== RECORDED INFORMATION ==

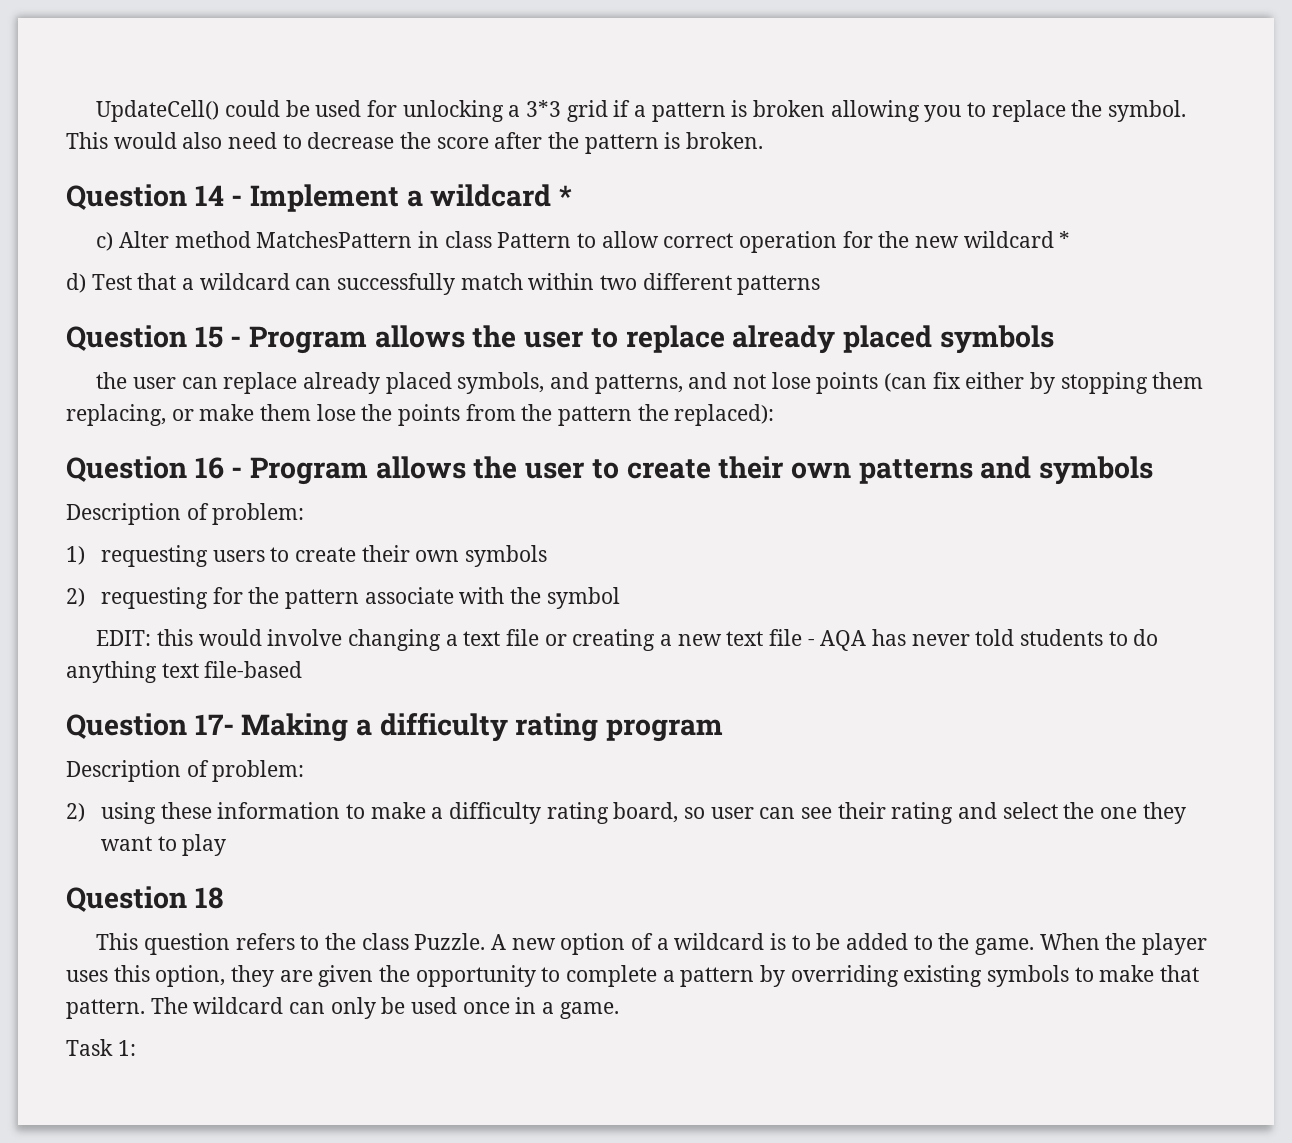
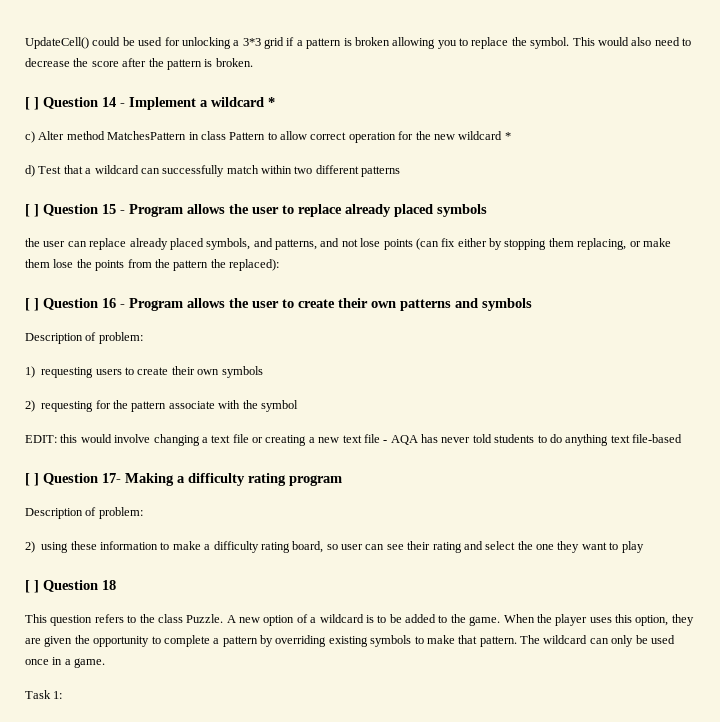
- Question 14 - Implement a wildcard *
+ [ ] Question 14 - Implement a wildcard *
- Question 15 - Program allows the user to replace already placed symbols
+ [ ] Question 15 - Program allows the user to replace already placed symbols
- Question 16 - Program allows the user to create their own patterns and symbols
+ [ ] Question 16 - Program allows the user to create their own patterns and symbols
- Question 17- Making a difficulty rating program
+ [ ] Question 17- Making a difficulty rating program
- Question 18
+ [ ] Question 18

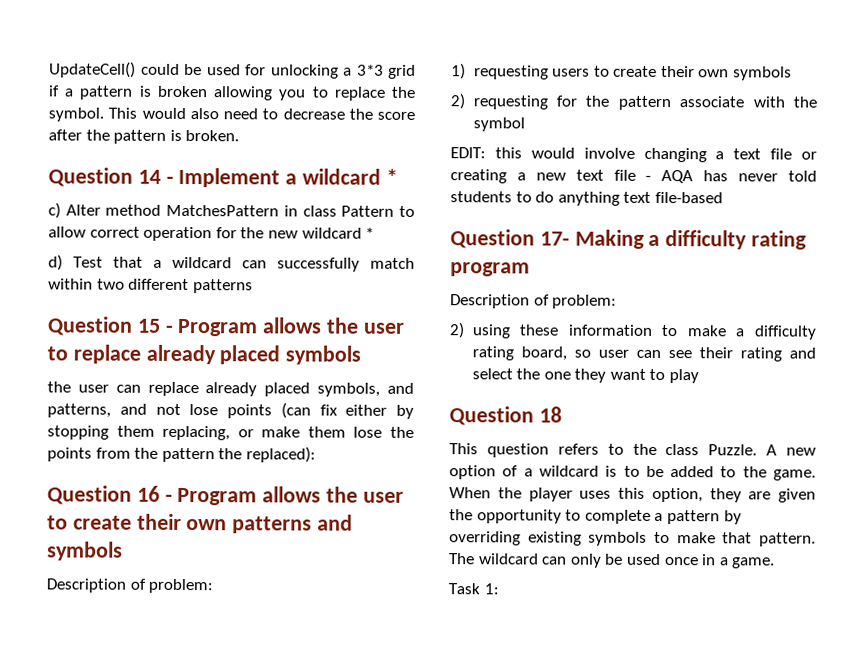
- [ ] Question 14 - Implement a wildcard *
+ Question 14 - Implement a wildcard *
- [ ] Question 15 - Program allows the user to replace already placed symbols
+ Question 15 - Program allows the user to replace already placed symbols
- [ ] Question 16 - Program allows the user to create their own patterns and symbols
+ Question 16 - Program allows the user to create their own patterns and symbols
- [ ] Question 17- Making a difficulty rating program
+ Question 17- Making a difficulty rating program
- [ ] Question 18
+ Question 18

===

YOUR ASSIGNMENT> Your task is to transcribe the line containing "- [ ] Question 16" and every line after it, through the last line of the data, exactly as written and with nothing more.

SOLUTION>
- [ ] Question 16 - Program allows the user to create their own patterns and symbols
+ Question 16 - Program allows the user to create their own patterns and symbols
- [ ] Question 17- Making a difficulty rating program
+ Question 17- Making a difficulty rating program
- [ ] Question 18
+ Question 18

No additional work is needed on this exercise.